He looked at her gently, the same look he used to give her when they were together. "Because I'm just so happy to see you, Sakura, that I can't think of anything else," he told her sincerely. "I just wish you were in better spirits. Where's the beautiful, genki girl I fell in love with, ne?"

"You broke her," Sakura told him coolly. "This is what's left."

"I'm sorry, Sakura," he answered. "I really am."

"If you're _so_ sorry and if you loved me as much as you said you did, then why did you leave me, Syaoran?" she exclaimed, letting go of the question that had been her burden for the past two years. "At least tell me that."

"I will," he told her, "but let's walk as we talk."

She nodded and the two left the café together, Syaoran guiding them towards a more secluded part of campus where they could be afforded some privacy.

"The clan elders gave me an ultimatum," he explained to her. "They said I could marry you on the condition that I took over as the head of the corporation before I turn twenty-five.

"If I didn't, then they would give the position to my sister Xiefa and I could pursue a degree in archeology like I've wanted since I was ten," he finished.

"So you choose archeology over me?" she asked, anger the only thing keeping her from crying at his admission. "At least now I know that looking at centuries old garbage makes you happier than I ever did." She knew her father would be killed if he heard her talk like that about his profession, but it was the best way to get her point across.

"It's not like that, Sakura," he said desperately. "It's not even how miserable I knew I'd be as head of Li Corp. I did it for you."

"You left me for me?" she asked him sarcastically. "Don't pretend like you were doing me a favour, Syaoran. You did this for you, and nobody else. You decided that your dreams were more important than what we had, and I was a fool for thinking otherwise."
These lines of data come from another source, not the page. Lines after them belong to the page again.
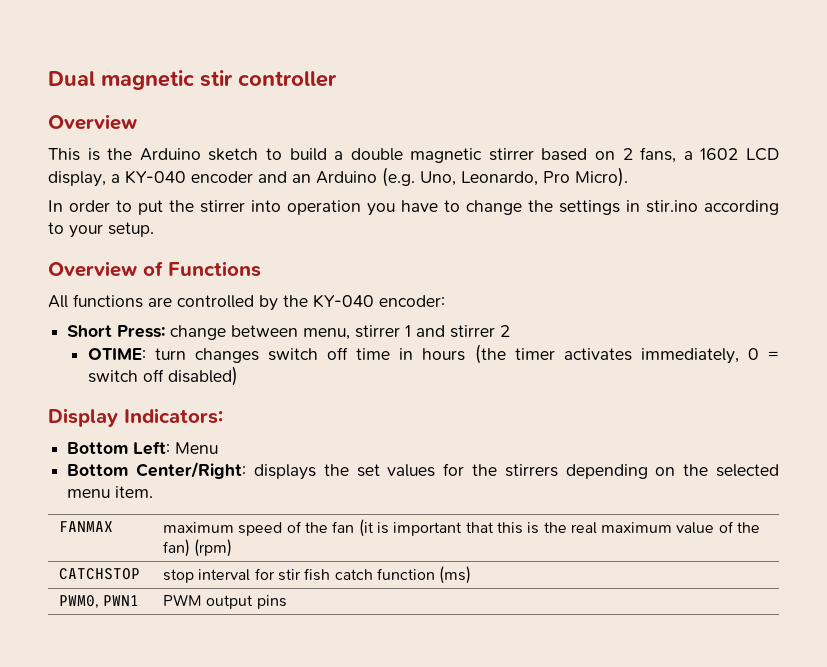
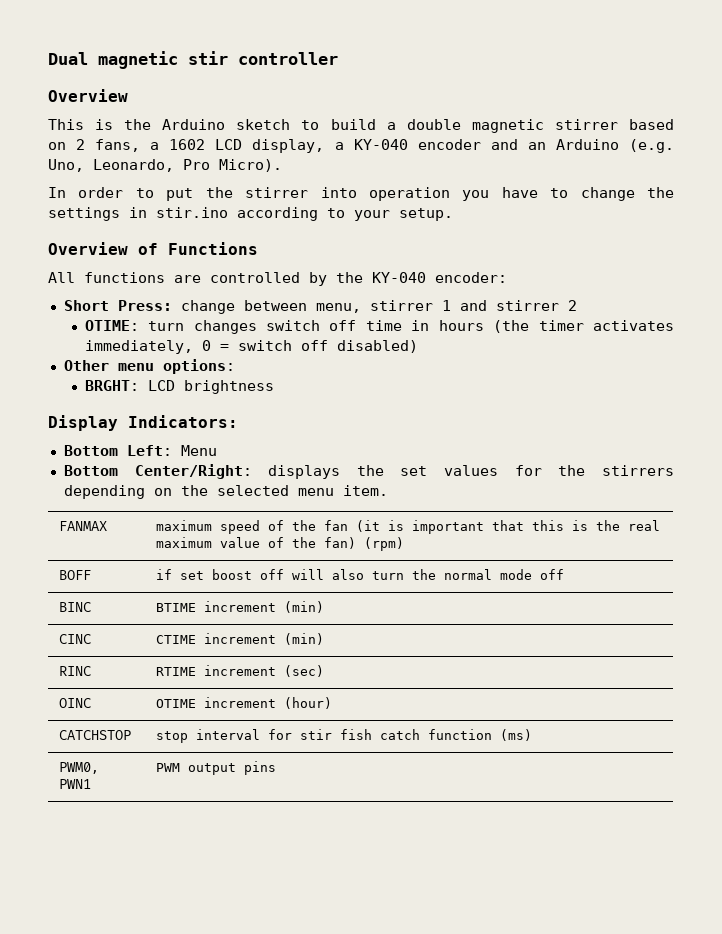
(238, 376) none -> [63,359,235,374] [84,380,274,394] // Other menu options: // BRGHT: LCD brightness
(233, 548) none -> [58,570,91,580] [155,569,564,580] [58,602,91,612] [155,601,324,613] [58,634,91,644] [155,633,324,645] [58,666,91,676] [155,665,324,677] [58,698,91,708] [155,697,332,709] // BOFF | if set boost off will also turn the normal mode off // BINC | BTIME increment (min) // CINC | CTIME increment (min) // RINC | RTIME increment (sec) // OINC | OTIME increment (hour)

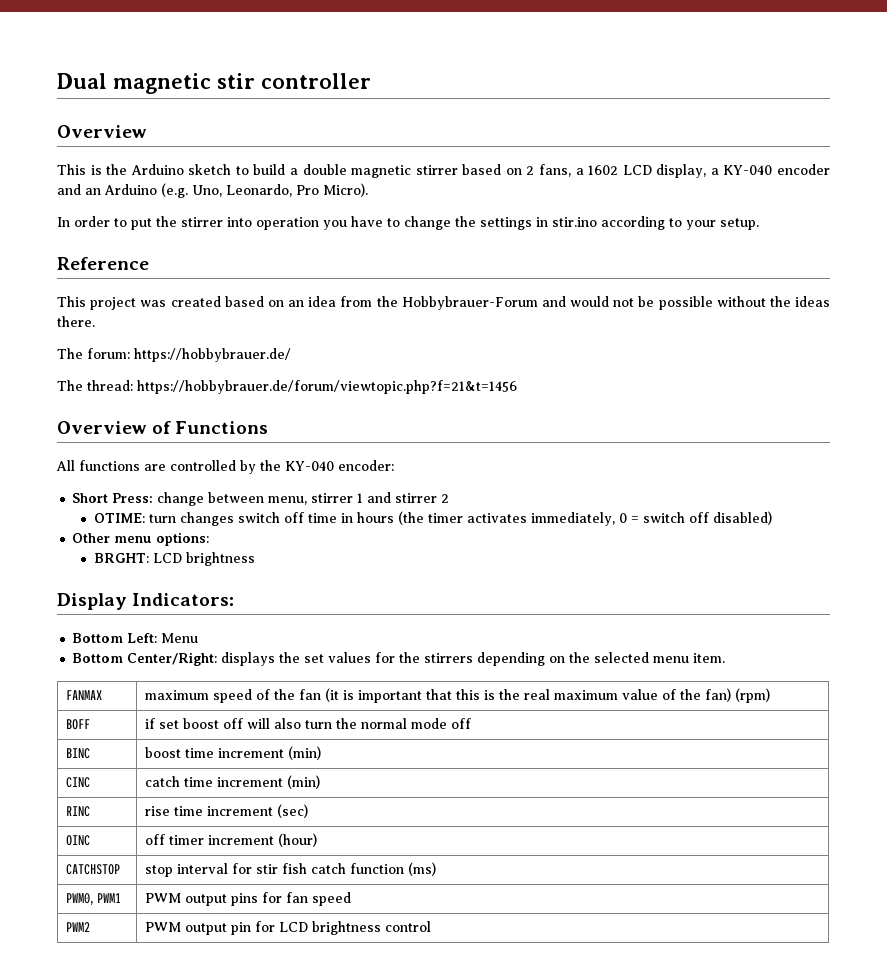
(453, 214) none -> [57,257,149,270] [57,296,830,310] [57,316,95,327] [57,348,291,362] [57,380,517,394] // Reference // This project was created based on an idea from the Hobbybrauer-Forum and would not be possible without the ideas there. // The forum: https://hobbybrauer.de/ // The thread: https://hobbybrauer.de/forum/viewtopic.php?f=21&t=1456
[155,603,196,612] BTIME -> [145,747,215,758] boost time
[155,635,196,644] CTIME -> [145,776,214,787] catch time
[155,667,196,676] RTIME -> [145,806,204,816] rise time
[155,699,196,708] OTIME -> [145,834,205,845] off timer
[58,779,91,789] PWN1 -> [97,893,122,903] PWM1
(276, 768) none -> [262,892,352,906] [66,922,91,932] [145,921,432,935] for fan speed // PWM2 | PWM output pin for LCD brightness control

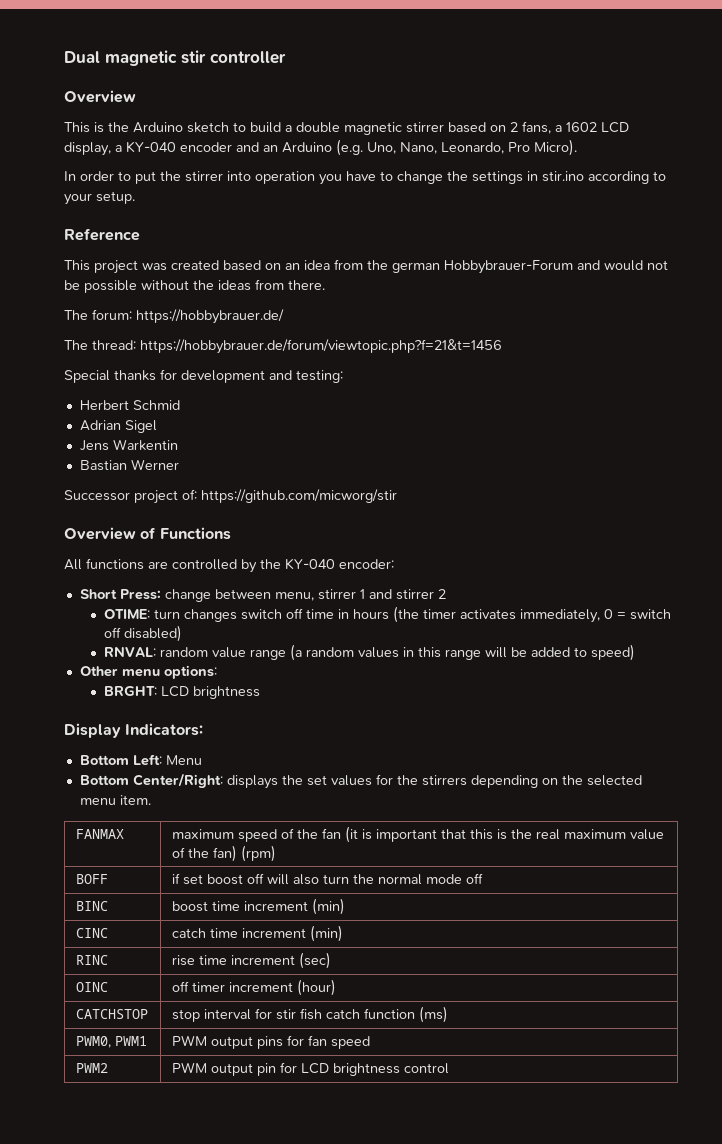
(222, 191) none -> [400,142,437,154] Nano,
(398, 301) none -> [392,262,440,273] german
(830, 301) none -> [255,279,284,290] from
(517, 387) none -> [64,369,343,383] [79,400,180,410] [79,420,157,433] [79,439,178,451] [79,459,179,471] [64,489,397,504] // Special thanks for development and testing: // Herbert Schmid // Adrian Sigel // Jens Warkentin // Bastian Werner // Successor project of: https://github.com/micworg/stir
(772, 518) none -> [104,644,636,661] // RNVAL: random value range (a random values in this range will be added to speed)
"No, they're not, Sakura," he told her, his voice rising as they argued. "You would have been miserable as my wife, Sakura. I would have neglected you. I would have spent long nights at the office, spending all my time and energy on those things, coming home to you when I could and then treating you like dirt even though you'd be the only good thing in my life.

"I'd drink myself to an early grave. Probably hit you on a bad night. Have affairs. I would make your life a living hell," he assured her, his thoughts full of self-deprecation and loathing as he thought of what could have been.

"Syaoran, you are not your father," she told him. "You don't have to make his mistakes."

"They're unavoidable," he told her. "My father was going to be a human rights lawyer before he married my mother," he said, revealing a small part of his past that had never been known to Sakura. "He gave up everything he believed in to be with her – to be a Li – just so he could commit the same human rights violations he had sworn at law school to prevent.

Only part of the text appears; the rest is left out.